═════ MATERIAL FOR THIS EXERCISE
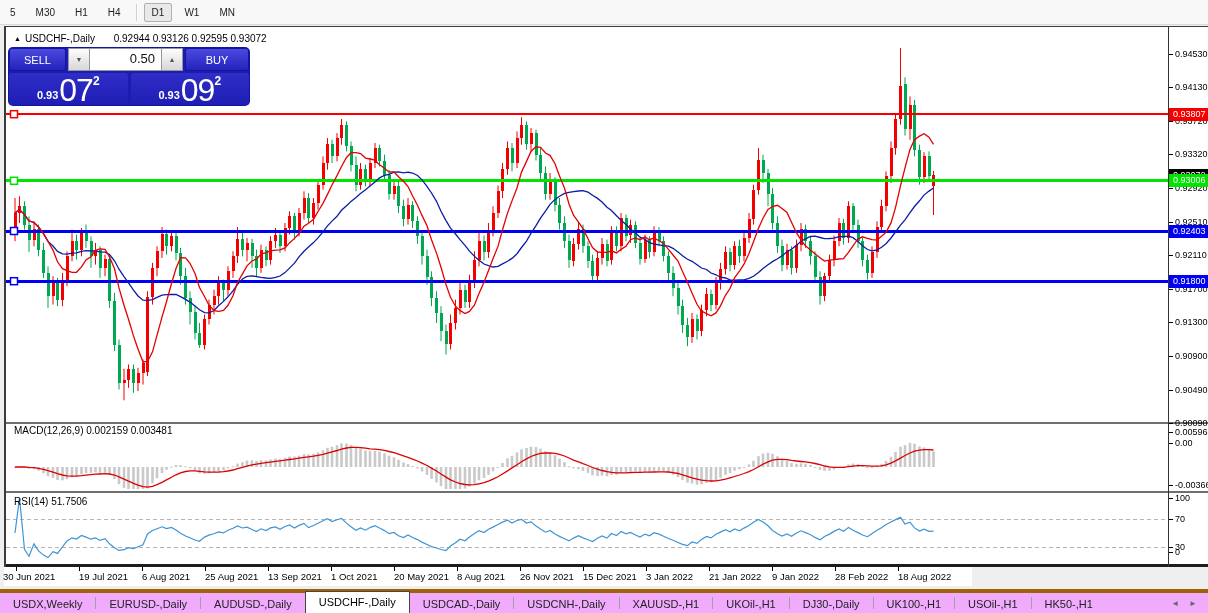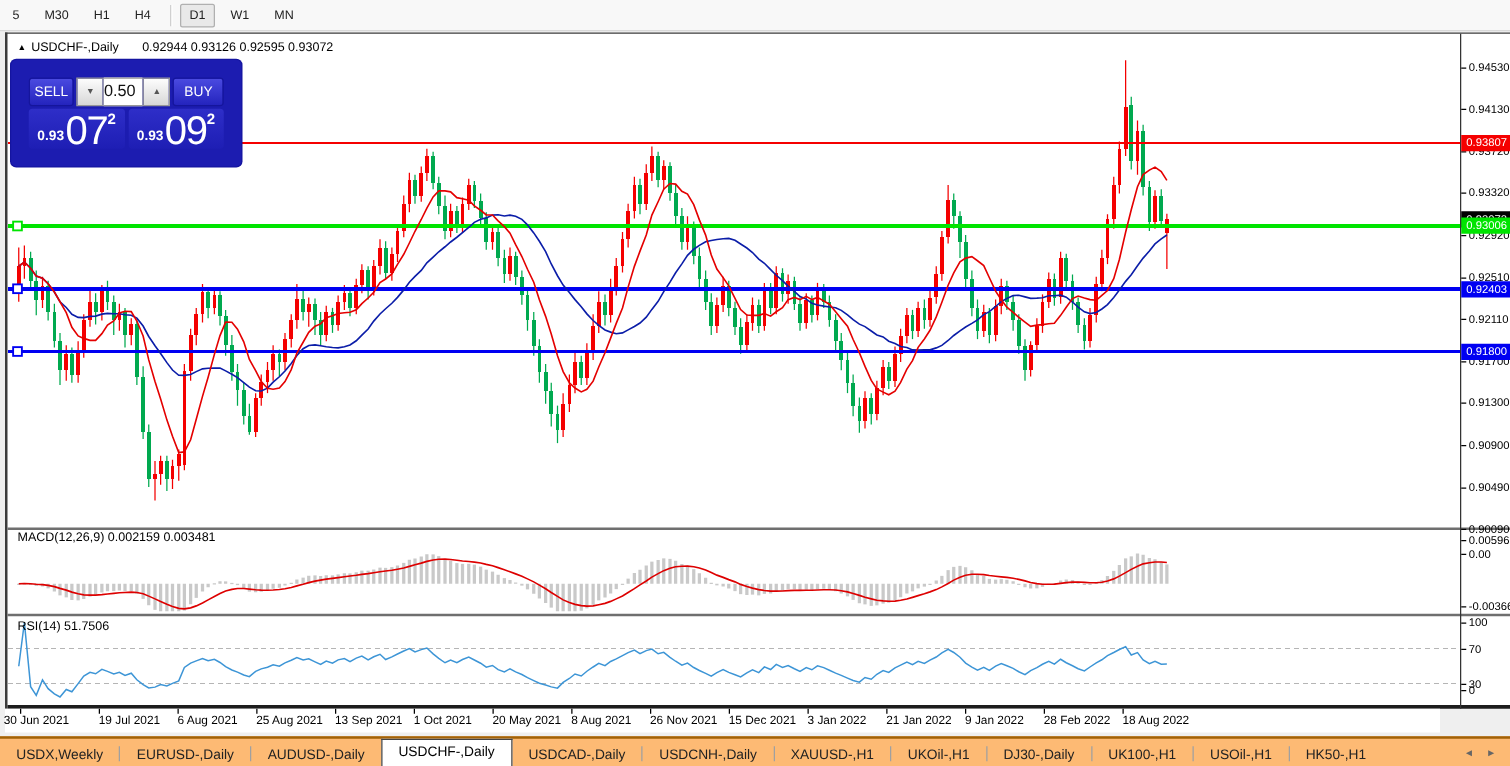"SELL" .ocp { padding: 14px -> 0; width: 184px -> 240px }
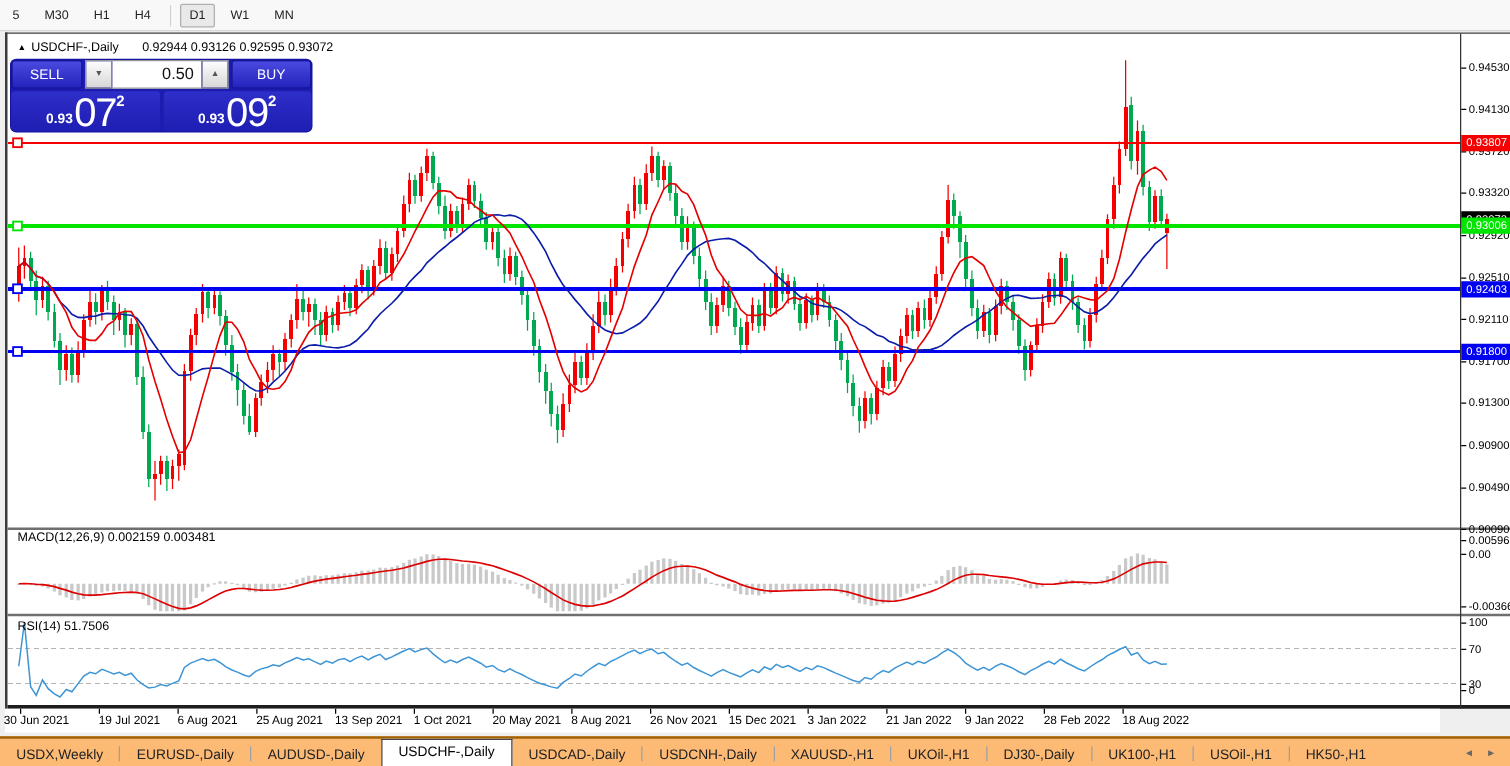"30 Jun 2021" .date-strip { width: 1148px -> 968px }
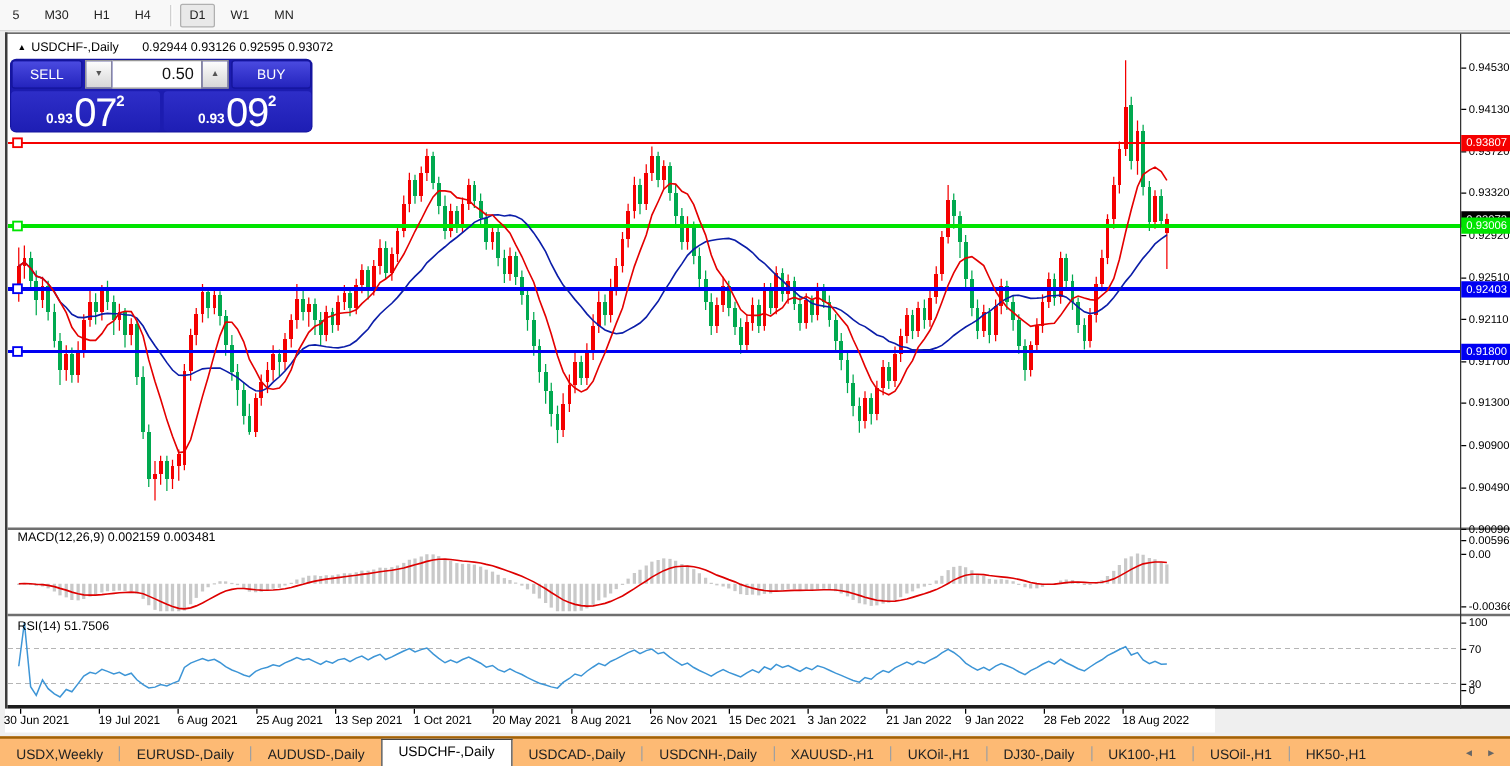"USDX,Weekly" .tab-bar { background: #fdba74 -> #f0abfc; border-top: 2px solid #a16207 -> 4px solid #a16207 }
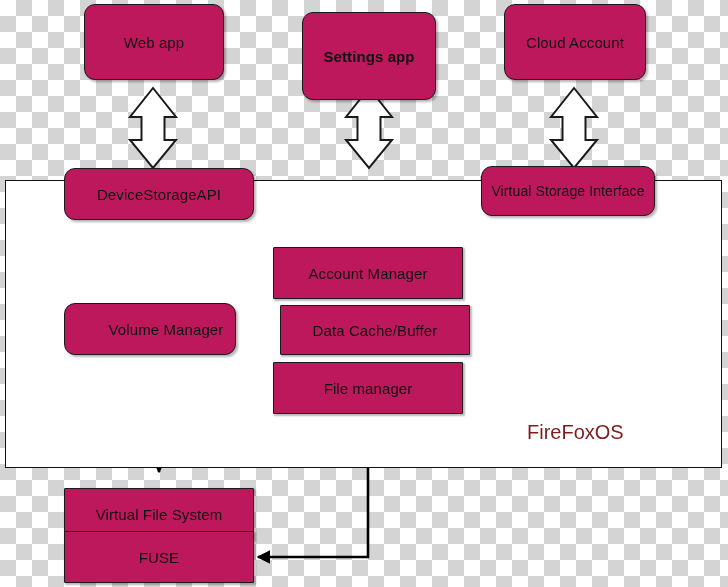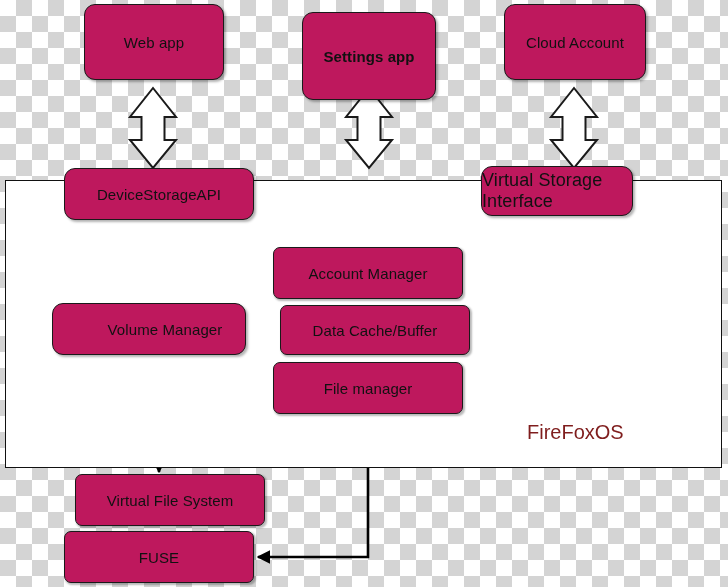"Virtual Storage Interface" div.node { font-size: 18px -> 14px; width: 152px -> 174px }
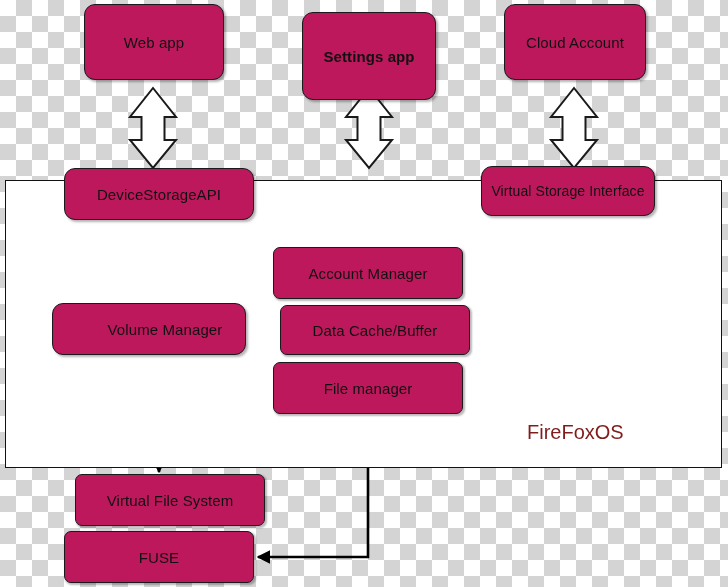"Account Manager" .node.stacked { border-radius: 7px -> 1px }
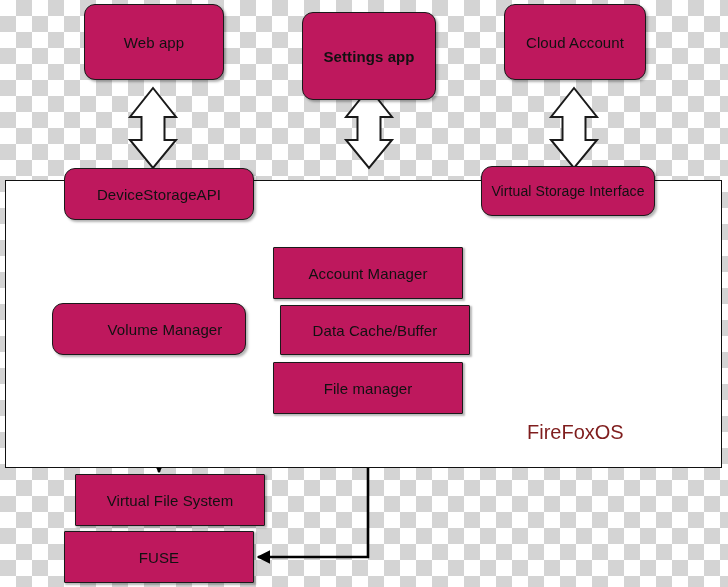"Volume Manager" div.node { left: 52px -> 64px; width: 194px -> 172px }
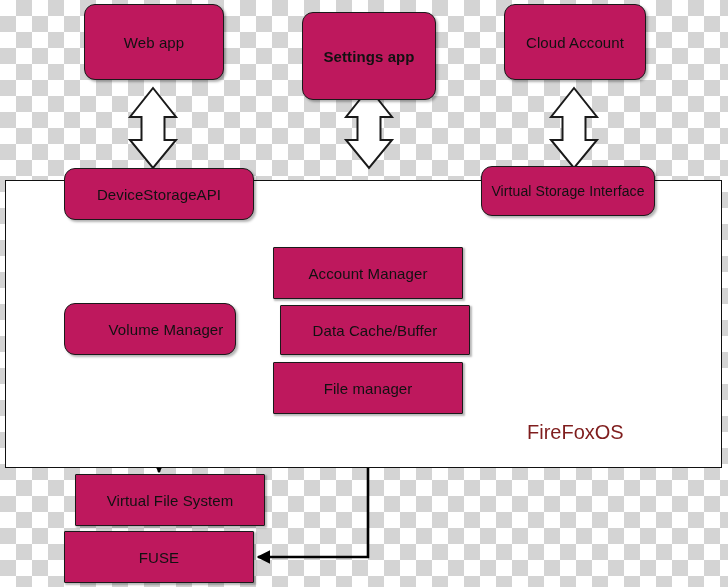"Virtual File System" div.node { margin-left: 11px -> none; top: 474px -> 488px }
══════════
◆ **DIRECTIONS**
Which lines run from the one containing "left: 52px ->" to the end of the data above? Set down those lines exactly, and only those, without any pictures.

◆ **WORKED SOLUTION**
"Volume Manager" div.node { left: 52px -> 64px; width: 194px -> 172px }
"Virtual File System" div.node { margin-left: 11px -> none; top: 474px -> 488px }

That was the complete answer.